As a youngster in the Bronx, I was involved in Sunday services at St. Nicholas of Tolentine as both an alter boy and a soprano in the boys choir. When I wasn’t serving and actually had to “attend” mass, I guess the routines and repetition of the liturgy didn’t mesh well with my childhood sense of what God was all about. In those years, my brothers and I would often go up for communion, and then instead of returning to our seats… we would continue down the aisle right out the door.

Looking back, I think we missed the most important line that the priest would recite every week: Go in peace, to love and serve the Lord.

Fast forward 30 years. In recent months, I’ve tried to spend more time with God – and will even stop into church to pray during the week. And before I leave, I can hear a voice saying “Go in peace, to love and serve the Lord." The very words that I glazed over for so many years are suddenly taking on a new meaning.

GO. Yes, it starts with an action word. Kind of reminds me that when we leave the church, that’s when the work needs to begin. Go. It involves movement. Go. Do something. Go. I’ve got a mission for you.

IN PEACE. Has Jesus given us any greater gift for our time on earth? Sometimes I struggle to explain to others what Christ means to me. But the gift he provides is so simple. Peace. “Peace I leave with you; my peace I give you. I do not give to you as the world gives. Do not let your hearts be troubled and do not be afraid.” It’s not surprising that I’ve felt Christ’s presence most in my “darkest hours.” Lost my job (peace). Relationship strained (peace). Child sick (peace). Oh, what a gift!

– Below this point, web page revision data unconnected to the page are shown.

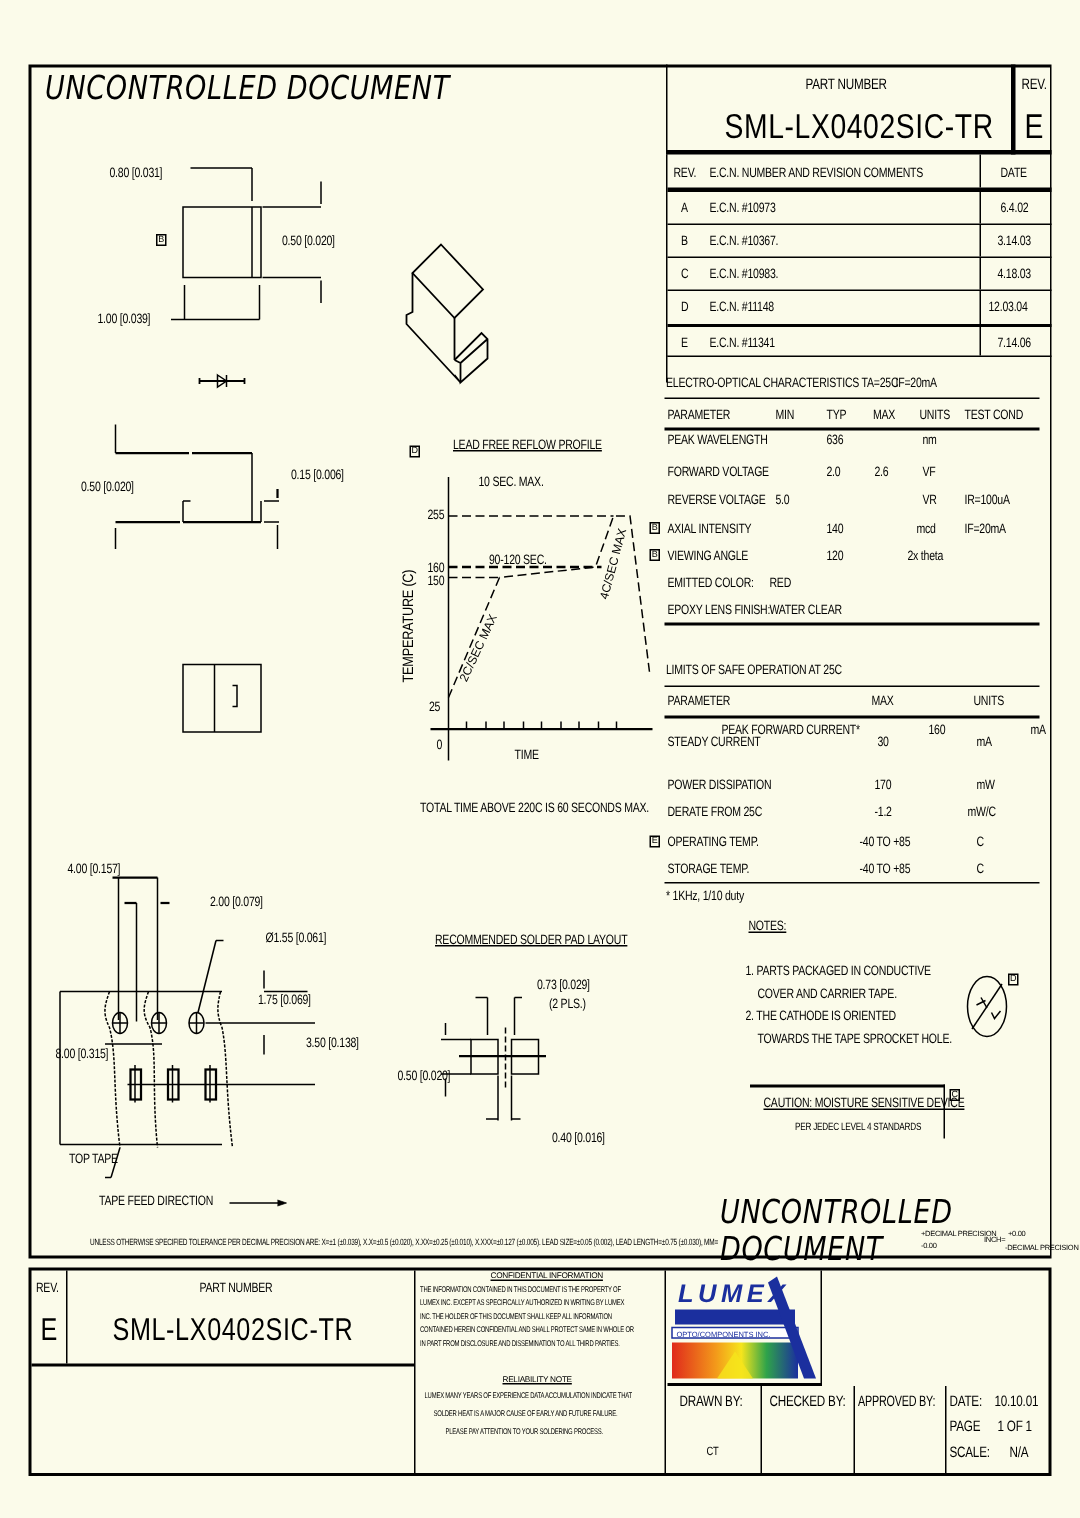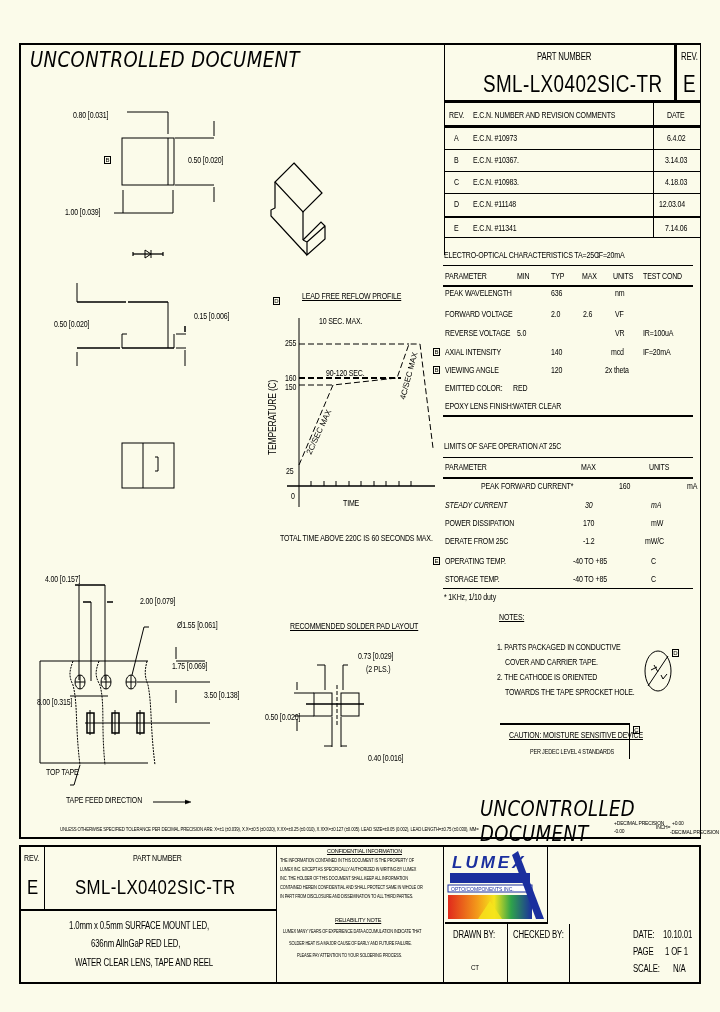"STEADY CURRENT" div.spec-row { font-style: italic -> none; top: 501px -> 490px }
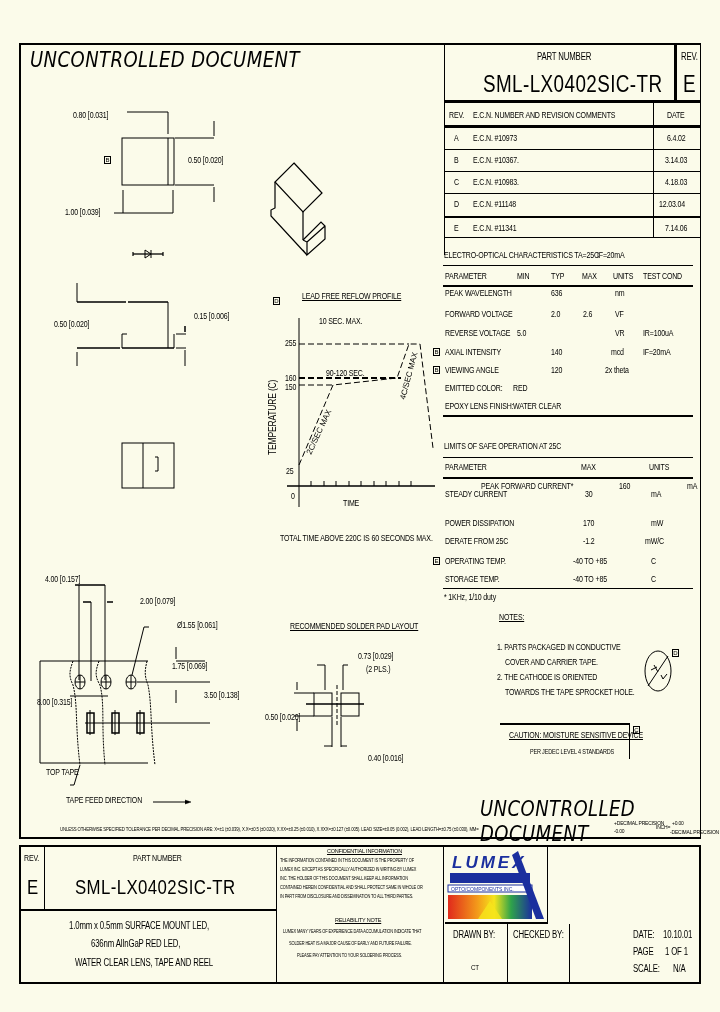"1.0mm x 0.5mm SURFACE MOUNT" div.cell { html: <div> <div>1.0mm x 0.5mm SURFACE MOUNT LED,</div> <div>636nm AlInGaP RED LED,</div> <div>WATER CLEAR LENS, TAPE AND REEL</div> </div> -> none }
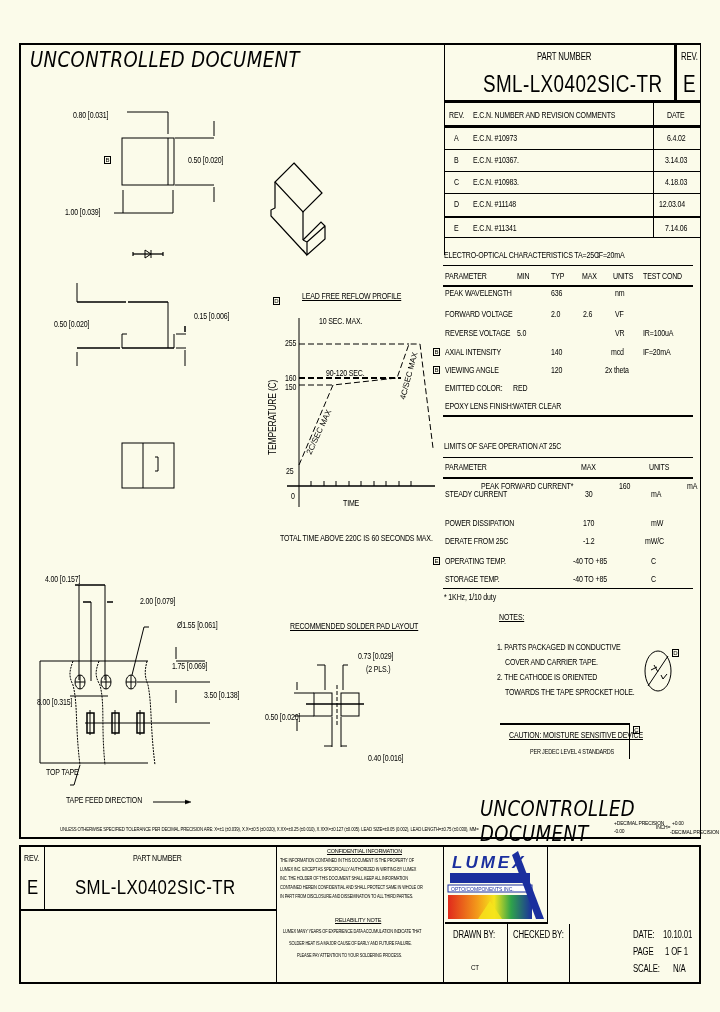"APPROVED BY:" div.cell { html: none -> <div> <div>APPROVED BY:</div> </div> }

TO LOVE THE LORD. It’s our first mission – and one we should cherish. V'ahav'ta eit Adonai Elohekha b'khol l'vav'kha uv'khol naf'sh'kha uv'khol m'odekha. You shall love the Lord your God with all your heart and with all your soul and with all your might. OK, right now I would need to add "when I remember" to the end of this, but I'm working on it!

TO SERVE THE LORD. Yes it’s more than a feeling (Go!) there’s action required. I know that a lot of times, I sit and wait… asking God to fill in the blanks… how can I serve?... what is my purpose, Oh Lord?... speak to me… answer me… and while I’m sitting there, the world and all of its needs go by. I need to constantly remind myself that when JC came onto the scene, God had big plans for him. But he didn’t wait – the first thing he did was grab a few friends and help individuals in need. Go.

Interestingly, when the Catholic Mass was said in Latin, the final words the priest said were “ite, missa est” – which roughly translates into “you are now dismissed.” And while the English translation used today says a bit more – I used to treat it like “ite, missa est” as in “good, it’s over… I’m done with church for another week.”

But I think we can all agree that it’s really just the beginning. Go. I have a mission for you this week. Go.